»»

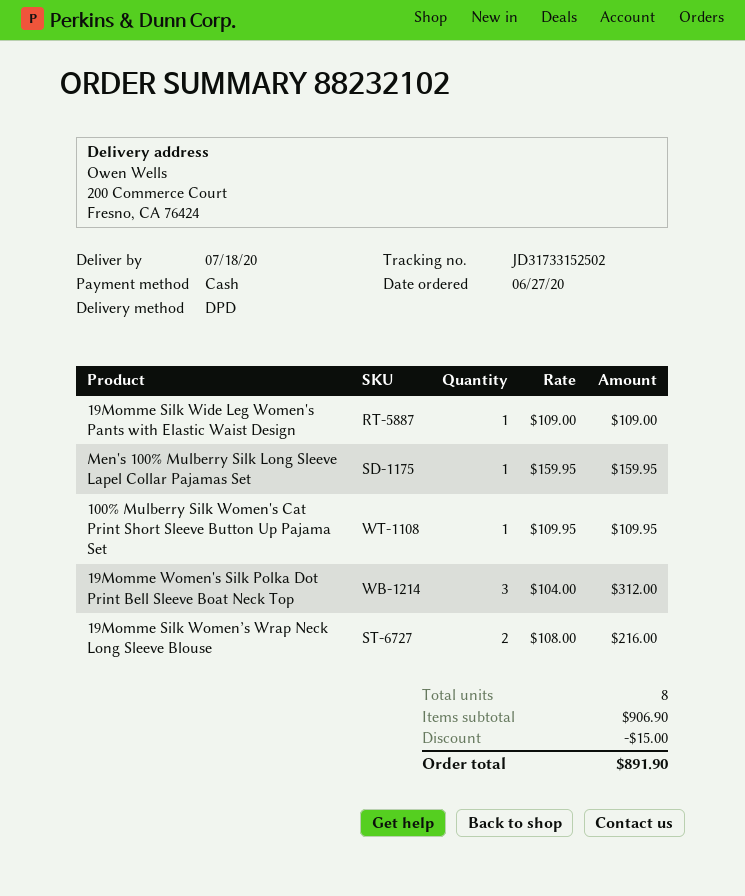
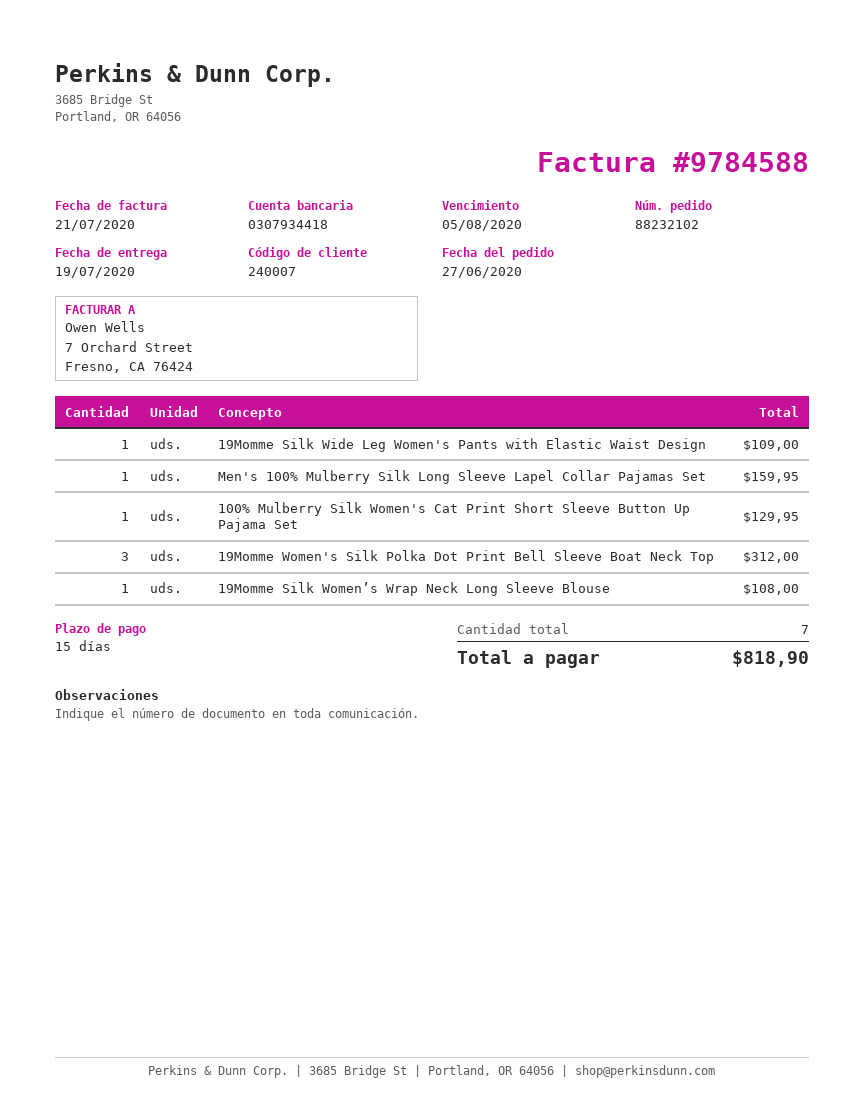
delivery date: 2020-07-18 -> 2020-07-19
100% Mulberry Silk Women's Cat Print Short Sleeve Button Up Pajama Set: 1 for 109.95 -> 1 for 129.95
19Momme Silk Women’s Wrap Neck Long Sleeve Blouse: 2 for 216.00 -> 1 for 108.00
total quantity: 8 -> 7
discount: 15.00 -> none
total: 891.90 -> 818.90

««

Across the material above, how many lines include the word "total"? Respond with nothing but the number.

2